Reading Aloud

Reading aloud is by far the most common practice in homeschools everywhere. The one way we can guarantee a day achieved some educational merit is to point to the books read to children. No wonder. Reading aloud has so many benefits, it's almost impossible to list them all!

  • Connecting to a shared story
  • Talking about the story
  • Listening to articulate language
  • Experiencing the emotional journey of the story through the parent's reactions (and how those differ from the child's)
  • Discovering people, places, and periods of history remote to a child's experience
  • Using one's imagination to conjure those character and contexts vividly without the aid of television or movies
  • Noticing the different cadences of language between fiction, non-fiction, historical fiction, poetry, legend, myth and more
  • Learning to be a language-receiver rather than merely a language producer

And those are just a few of the benefits!
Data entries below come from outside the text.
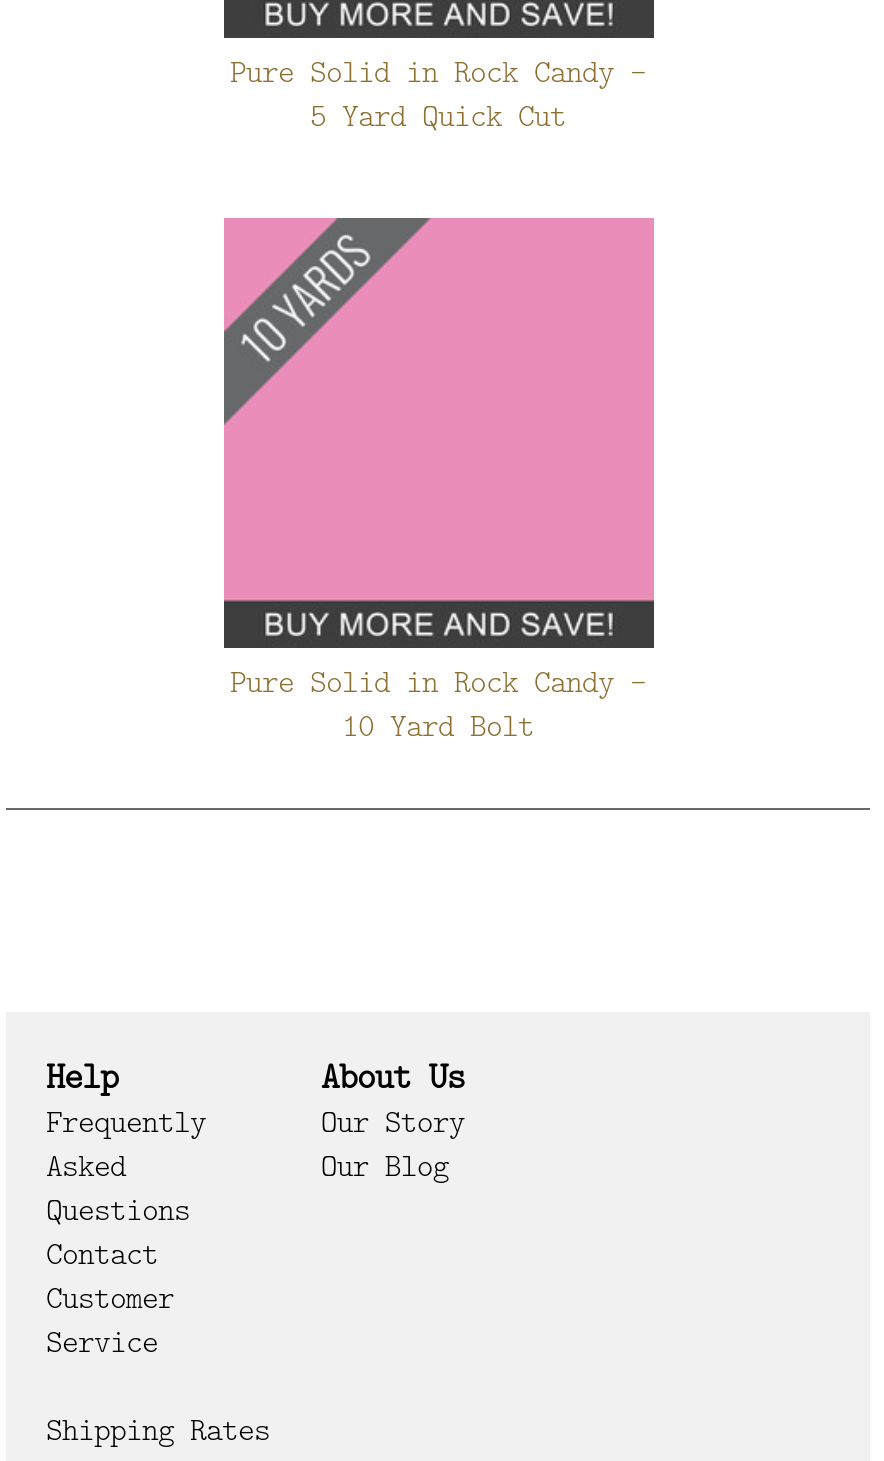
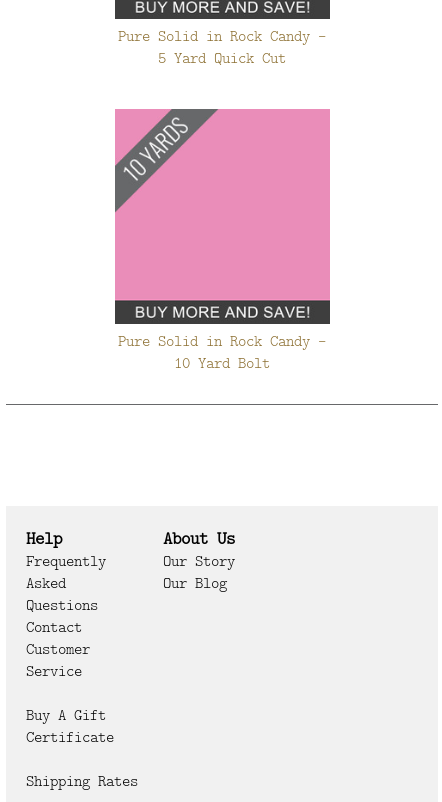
+ Buy A Gift
+ Certificate
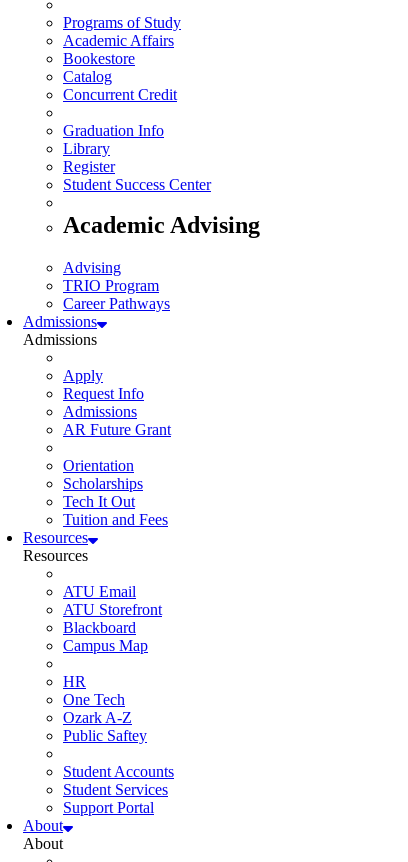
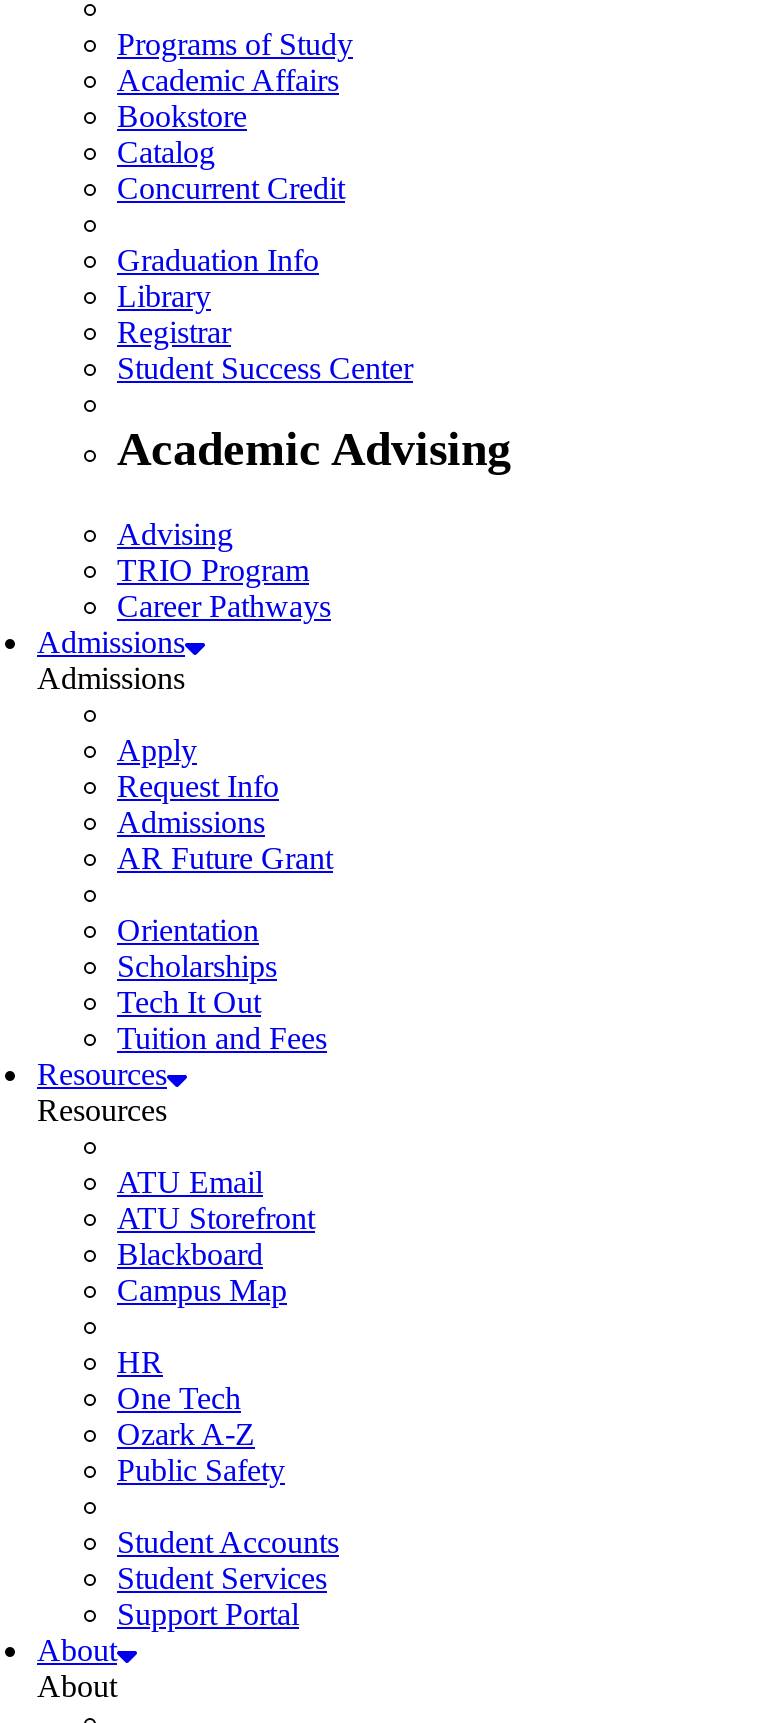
- Bookestore
+ Bookstore

- Register
+ Registrar

- Public Saftey
+ Public Safety
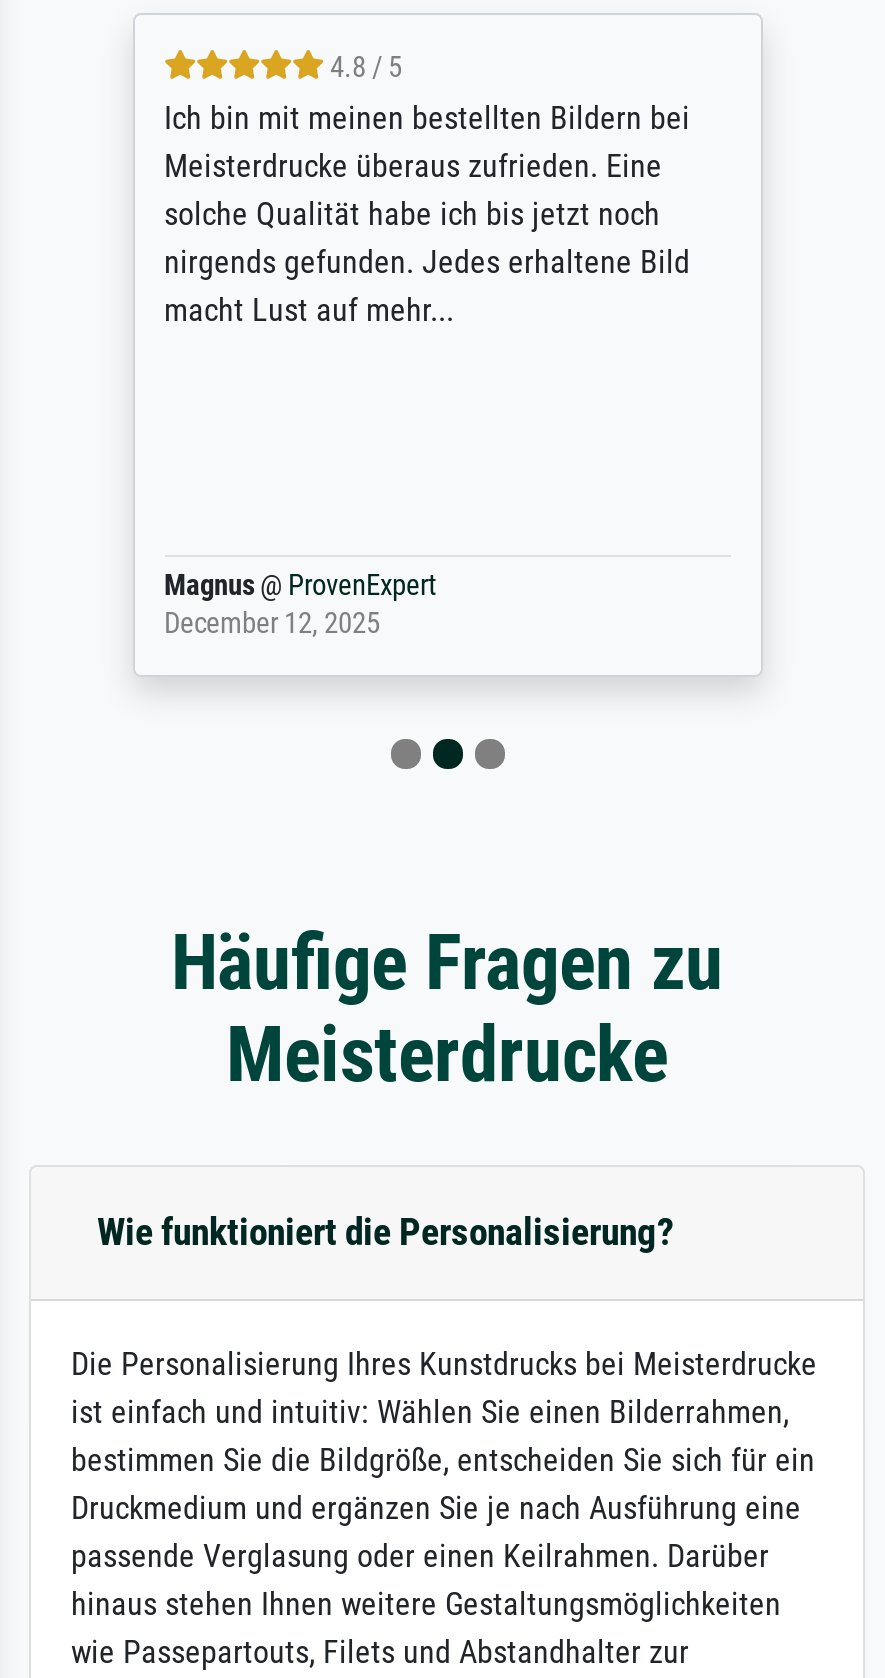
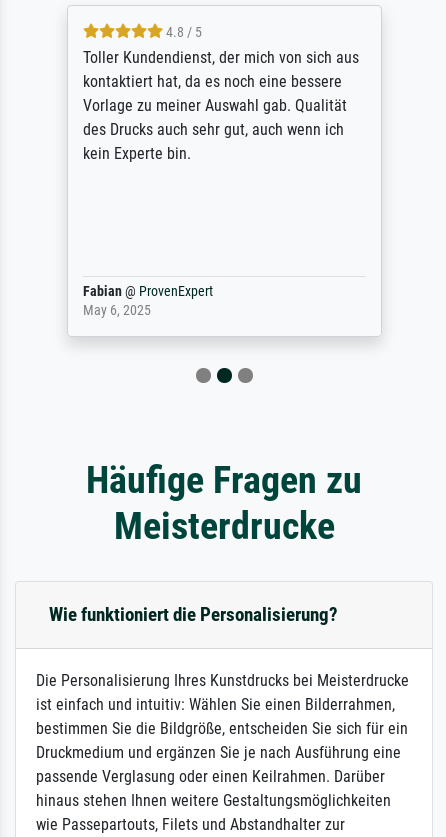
- Ich bin mit meinen bestellten Bildern bei
- Meisterdrucke überaus zufrieden. Eine
- solche Qualität habe ich bis jetzt noch
- nirgends gefunden. Jedes erhaltene Bild
- macht Lust auf mehr...
+ Toller Kundendienst, der mich von sich aus
+ kontaktiert hat, da es noch eine bessere
+ Vorlage zu meiner Auswahl gab. Qualität
+ des Drucks auch sehr gut, auch wenn ich
+ kein Experte bin.

- Magnus @ ProvenExpert
- December 12, 2025
+ Fabian @ ProvenExpert
+ May 6, 2025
When you begin a lifestyle of reading aloud, choose to include a variety of books in the book basket. For instance, if you begin each day (after breakfast, or during!) reading, be sure to include more than a single chapter from historical fiction. You might also include a few paragraphs from a non-fiction title about the weather or world cultures or wooly mammoths. Add to the diversity of readings an Aesop's fable or a short rendition of a Greek myth. Perhaps you go over geography terms from one book or a discussion of math concepts from another. In addition to the typical titles associated with homeschool, expand your fiction reading to include current children's literature, too. Read from a diversity of authors (different ethnic backgrounds, about communities different from your own) as well, to expand the world of the stay-at-home family. Some families have religious or spiritual texts they like to include during this hour as well.

It's always lovely to read writing aloud during that same time slot that your own kids have written! Never underestimate the power of savoring your children's writing alongside published authors. Nothing gives the message of valuing their writing like reading it aloud to the rest of the family alongside Laura Ingalls Wilder and E. B. White.

Each morning's read aloud time can extend the offer for your children to read a selection of their own choosing. Perhaps they want to bring a poem or paragraph from a book they are reading to themselves at bedtime. Maybe they have a knock-knock joke to tell they learned online. They might simply want to read a list of facts about the solar system that they discovered on a Google Search. The read aloud time should be an opportunity for all members of the family to share in the joy of shared reading.

New to reading aloud #

Follow these tips to wade into the waters of reading aloud with your children.

  1. Start with a book to read that you enjoyed as a child.
    The choice will help you remember the pleasure of children's books and you will have the added advantage of sharing memories of reading or being read to with your children. This connection helps the practice transcend the immediate moment. Children discover that reading is a life-long habit and a treasured part of their parent's own memories.

  2. Visit the library.
    Children love to check out books. It's the one place where you don't have to put a limit on how many they get to take home. Each book is free, and all are available to be touched, held, paged through, and caressed. It doesn't matter if your child ever reads it at home. Even the act of selection is a reading skill and leads to good relationships with books. Do try to read as many of them as you can during the checked-out period. Bring a laundry basket into the library to carry the haul of books home with you. Keep a basket for the books in a prominent place in the main family living area.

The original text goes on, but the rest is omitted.